Now that you've understand the hierarchy, let's go back to the projects_controller. rb file. If you see the second line, you can see something called before_action. As the name implies, this code will run before each of the methods contained in the list.

This code calls the private set_project method located right at the bottom, only before the methods show, edit, update and destroy. It will not call set_project before the index method contained in the file. So, you have some control here on how you want the application to flow.

If you go the set_project method, you can see that it creates an instance variable project, finds the corresponding record with a parameter id, and stores this value in the variable. Here, the id parameter comes from the browser as a part of the http get function.

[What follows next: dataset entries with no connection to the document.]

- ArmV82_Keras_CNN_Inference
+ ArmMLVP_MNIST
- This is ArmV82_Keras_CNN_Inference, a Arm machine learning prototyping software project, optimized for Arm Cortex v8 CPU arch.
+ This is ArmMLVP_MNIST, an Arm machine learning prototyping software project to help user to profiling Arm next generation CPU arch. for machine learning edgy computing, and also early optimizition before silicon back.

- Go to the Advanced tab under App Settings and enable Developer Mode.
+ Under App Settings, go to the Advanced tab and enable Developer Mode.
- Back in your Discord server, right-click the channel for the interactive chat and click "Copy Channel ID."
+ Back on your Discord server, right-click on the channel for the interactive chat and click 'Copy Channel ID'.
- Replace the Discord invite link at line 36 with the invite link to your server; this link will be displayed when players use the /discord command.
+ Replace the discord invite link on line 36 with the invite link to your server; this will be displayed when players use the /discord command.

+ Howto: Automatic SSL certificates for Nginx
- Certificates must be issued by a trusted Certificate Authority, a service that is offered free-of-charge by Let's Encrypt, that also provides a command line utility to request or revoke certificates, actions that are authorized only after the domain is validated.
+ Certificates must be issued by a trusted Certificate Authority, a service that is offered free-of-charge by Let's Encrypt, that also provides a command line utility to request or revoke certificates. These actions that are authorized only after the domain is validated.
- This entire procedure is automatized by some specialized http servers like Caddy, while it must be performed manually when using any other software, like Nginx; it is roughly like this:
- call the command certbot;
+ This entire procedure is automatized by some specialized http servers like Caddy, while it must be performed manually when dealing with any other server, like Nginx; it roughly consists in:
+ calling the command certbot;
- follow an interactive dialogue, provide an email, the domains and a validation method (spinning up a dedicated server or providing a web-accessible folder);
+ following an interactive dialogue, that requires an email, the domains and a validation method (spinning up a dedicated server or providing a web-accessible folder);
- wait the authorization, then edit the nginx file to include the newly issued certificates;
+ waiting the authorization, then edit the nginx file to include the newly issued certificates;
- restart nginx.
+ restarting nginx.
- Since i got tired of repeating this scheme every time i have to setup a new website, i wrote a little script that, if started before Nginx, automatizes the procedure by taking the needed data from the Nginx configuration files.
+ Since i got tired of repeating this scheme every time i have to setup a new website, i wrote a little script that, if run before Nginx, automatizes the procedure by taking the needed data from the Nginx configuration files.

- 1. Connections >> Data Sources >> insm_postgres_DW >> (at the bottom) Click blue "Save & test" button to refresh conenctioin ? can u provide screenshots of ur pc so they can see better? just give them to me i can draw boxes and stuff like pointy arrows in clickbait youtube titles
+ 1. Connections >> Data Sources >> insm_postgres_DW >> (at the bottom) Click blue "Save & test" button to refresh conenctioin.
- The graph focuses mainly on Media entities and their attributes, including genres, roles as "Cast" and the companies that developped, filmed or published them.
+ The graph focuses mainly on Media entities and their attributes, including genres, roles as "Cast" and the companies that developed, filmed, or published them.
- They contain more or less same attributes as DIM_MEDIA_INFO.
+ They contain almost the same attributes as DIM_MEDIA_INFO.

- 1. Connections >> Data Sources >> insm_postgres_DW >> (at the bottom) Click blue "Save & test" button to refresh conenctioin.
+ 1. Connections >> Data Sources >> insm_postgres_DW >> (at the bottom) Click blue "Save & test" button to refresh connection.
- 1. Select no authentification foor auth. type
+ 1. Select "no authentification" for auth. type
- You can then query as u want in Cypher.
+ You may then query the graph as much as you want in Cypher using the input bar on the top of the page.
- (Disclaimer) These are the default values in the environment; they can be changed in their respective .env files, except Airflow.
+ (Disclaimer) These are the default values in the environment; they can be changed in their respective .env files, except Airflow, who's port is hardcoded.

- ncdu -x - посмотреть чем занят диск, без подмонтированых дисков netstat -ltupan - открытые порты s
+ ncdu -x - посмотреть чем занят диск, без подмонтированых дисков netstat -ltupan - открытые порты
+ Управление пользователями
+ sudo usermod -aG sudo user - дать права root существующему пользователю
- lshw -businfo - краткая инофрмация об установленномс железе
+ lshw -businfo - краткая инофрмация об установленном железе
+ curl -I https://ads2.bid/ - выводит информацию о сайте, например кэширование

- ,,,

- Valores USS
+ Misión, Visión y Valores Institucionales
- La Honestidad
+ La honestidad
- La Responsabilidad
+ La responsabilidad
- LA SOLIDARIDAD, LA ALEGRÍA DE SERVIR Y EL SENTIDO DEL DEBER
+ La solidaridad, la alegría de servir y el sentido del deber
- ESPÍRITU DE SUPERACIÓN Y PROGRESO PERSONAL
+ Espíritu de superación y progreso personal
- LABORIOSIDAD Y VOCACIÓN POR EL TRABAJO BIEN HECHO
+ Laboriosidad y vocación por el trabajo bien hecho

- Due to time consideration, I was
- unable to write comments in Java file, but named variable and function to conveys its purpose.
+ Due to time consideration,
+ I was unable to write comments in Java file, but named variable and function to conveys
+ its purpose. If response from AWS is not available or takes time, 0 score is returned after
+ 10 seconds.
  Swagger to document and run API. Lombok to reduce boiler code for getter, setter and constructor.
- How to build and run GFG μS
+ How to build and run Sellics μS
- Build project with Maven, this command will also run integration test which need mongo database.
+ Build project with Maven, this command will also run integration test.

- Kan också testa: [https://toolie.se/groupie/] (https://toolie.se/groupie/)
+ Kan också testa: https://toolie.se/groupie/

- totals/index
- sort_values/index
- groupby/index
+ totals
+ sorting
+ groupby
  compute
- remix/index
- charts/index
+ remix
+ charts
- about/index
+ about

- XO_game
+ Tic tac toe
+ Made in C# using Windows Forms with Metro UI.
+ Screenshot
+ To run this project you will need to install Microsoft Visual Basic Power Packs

In other words, if you go the browser and click on the Show link of project 6, this value gets passed to the set_project method. In turn, this method queries the database for record #6, stores it in the project variable and displays it in the browser for us.

You can check this workflow by going to the show.html.erb file, where the instance variable project is called.

Now, what happens if you don't have the before_action call? You would have to type the code contained in the set_project method into other methods, and this duplicates the code unnecessarily.

Now that we know what a controller is, let's look at its purpose. Primarily, a controller:

  • Allows view files to access data elements. For example, view files access the `projects' variable to pass data, and this is possible only because of the controller files.

  • Handles data flow

I hope this gives you a good idea of what controllers are and we'll now start looking into how we can further work with controllers to build out the application.